§ **Information provided**:
/---
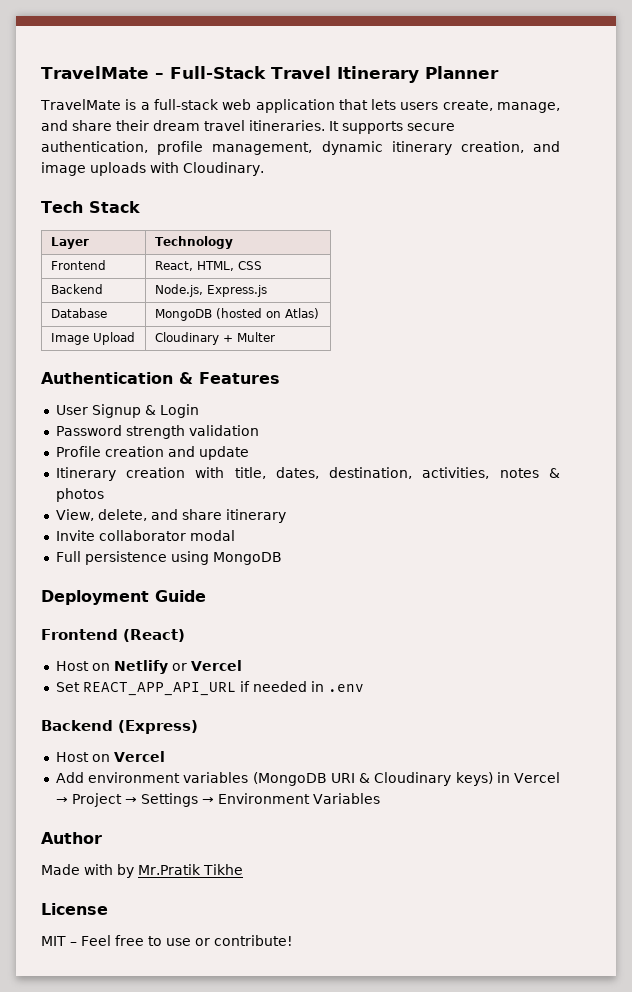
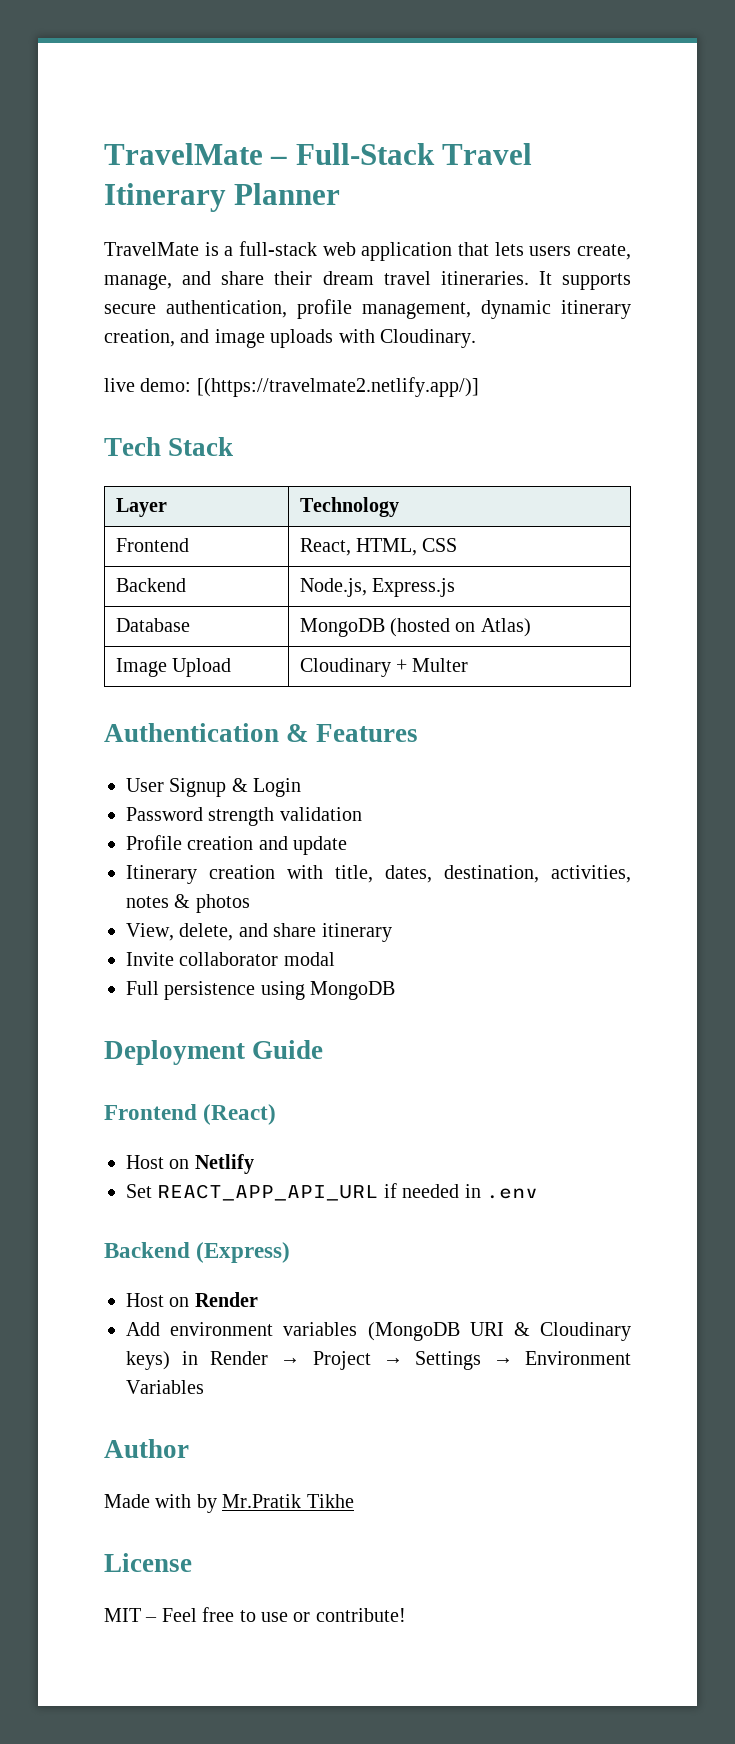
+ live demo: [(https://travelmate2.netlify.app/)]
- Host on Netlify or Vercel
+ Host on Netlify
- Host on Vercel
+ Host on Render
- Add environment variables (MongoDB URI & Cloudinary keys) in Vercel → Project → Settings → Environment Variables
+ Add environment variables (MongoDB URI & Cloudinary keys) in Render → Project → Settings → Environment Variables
\---
/---
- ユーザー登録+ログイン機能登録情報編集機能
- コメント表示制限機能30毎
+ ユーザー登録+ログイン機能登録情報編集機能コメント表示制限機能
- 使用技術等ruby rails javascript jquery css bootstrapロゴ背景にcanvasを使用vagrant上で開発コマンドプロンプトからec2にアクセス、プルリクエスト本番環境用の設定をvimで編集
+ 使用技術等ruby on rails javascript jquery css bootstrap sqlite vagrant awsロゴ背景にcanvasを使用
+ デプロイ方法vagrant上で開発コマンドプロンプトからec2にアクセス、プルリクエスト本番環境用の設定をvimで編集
\---
§ **Problem to solve**: Going down the listing above, begin printing at the line with "live demo: [(https://travelmate2.netlify.app/)]" and finish with the line with "Render → Project → Settings → Environment Variables", exactly as they appear.

§ **Exercise solution**:
+ live demo: [(https://travelmate2.netlify.app/)]
- Host on Netlify or Vercel
+ Host on Netlify
- Host on Vercel
+ Host on Render
- Add environment variables (MongoDB URI & Cloudinary keys) in Vercel → Project → Settings → Environment Variables
+ Add environment variables (MongoDB URI & Cloudinary keys) in Render → Project → Settings → Environment Variables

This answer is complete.